Why Cross-Browser Testing is an Important Part of QC

During the Quality Control phase of a web design and development project, cross-browser testing is vital. Find out why and how to implement this test.

The Quality Control (QC) phase of a web design/development project is one that is absolutely essential, but one part of the process that might not be immediately obvious is cross-browser testing.

Cross-browser testing is the process of reviewing and comparing website functionality and styles across multiple browser platforms, operating systems, and mobile devices to uncover any potential discrepancies.

We all have a preferred browser that we use daily, so it can be easy to forget what the rest of the population is using to access a website. Whether you’re a developer, designer, or quality control inspector, you have to consider the countless methods end-users can utilize to interact with your website.

There are many corporate companies that require their employees to stay in one specific browser/browser version, and it’s not always the most up-to-date version.
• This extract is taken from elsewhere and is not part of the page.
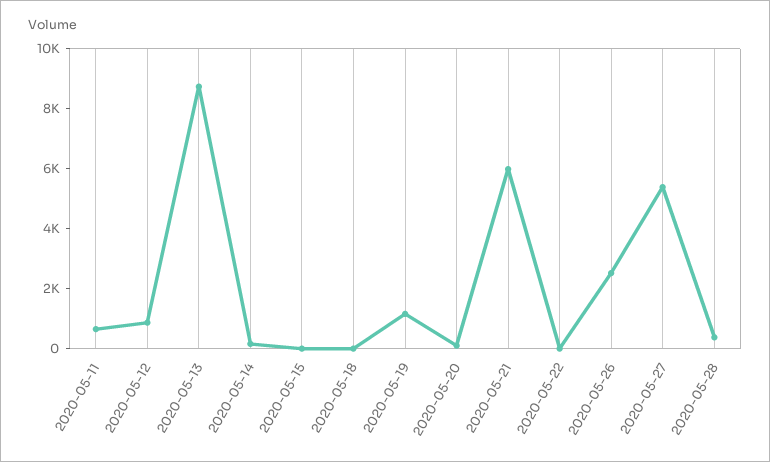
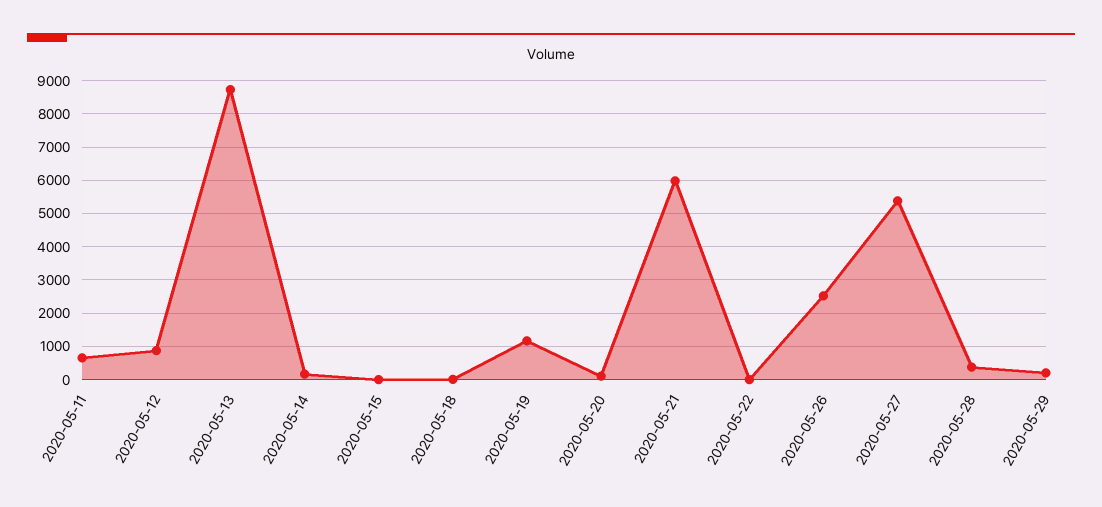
2020-05-29: none -> 200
It’s also possible that the end-user could have an older operating system, such as Windows XP, which is unable to run versions of Internet Explorer newer than version 8.

One of the main aspects of cross-browser testing to keep in mind is that CSS styles render differently across browsers/browser versions, especially in terms of what is supported and what is not. Older versions of Internet Explorer are generally the most affected by unsupported CSS elements and newer HTML tags.

Example:

Header in Chrome

Header in Chrome

Header in Internet Explorer 7

Header in IE7

In order to resolve these issues, front-end web developers can target specific versions of IE and write new code that will override the unsupported code without affecting any other browser. As a tester, it is important to determine which exact browsers/browser versions are affected by an issue so only those variations are updated through the CSS.

The Testing Process

At Diagram, we recommend using the latest version of Google Chrome or Firefox as your default browser, but since we realize that there can be some dramatic differences between platforms, we include all of the following in our quality control testing:

  • Google Chrome (Mac and Windows)
  • Firefox (Mac and Windows)
  • Safari (Mac and Windows)
  • Internet Explorer, versions 7-11 (Windows)
  • iPhone
  • Droid
  • Windows Phone
  • Blackberry
  • iPad

We usually begin by running a thorough test of all styles and functionality in our preferred browser (Google Chrome) to develop of a base idea of how the site looks and functions. It also helps to get a list of issues started so they can be referenced when the same issues are spotted in other browsers.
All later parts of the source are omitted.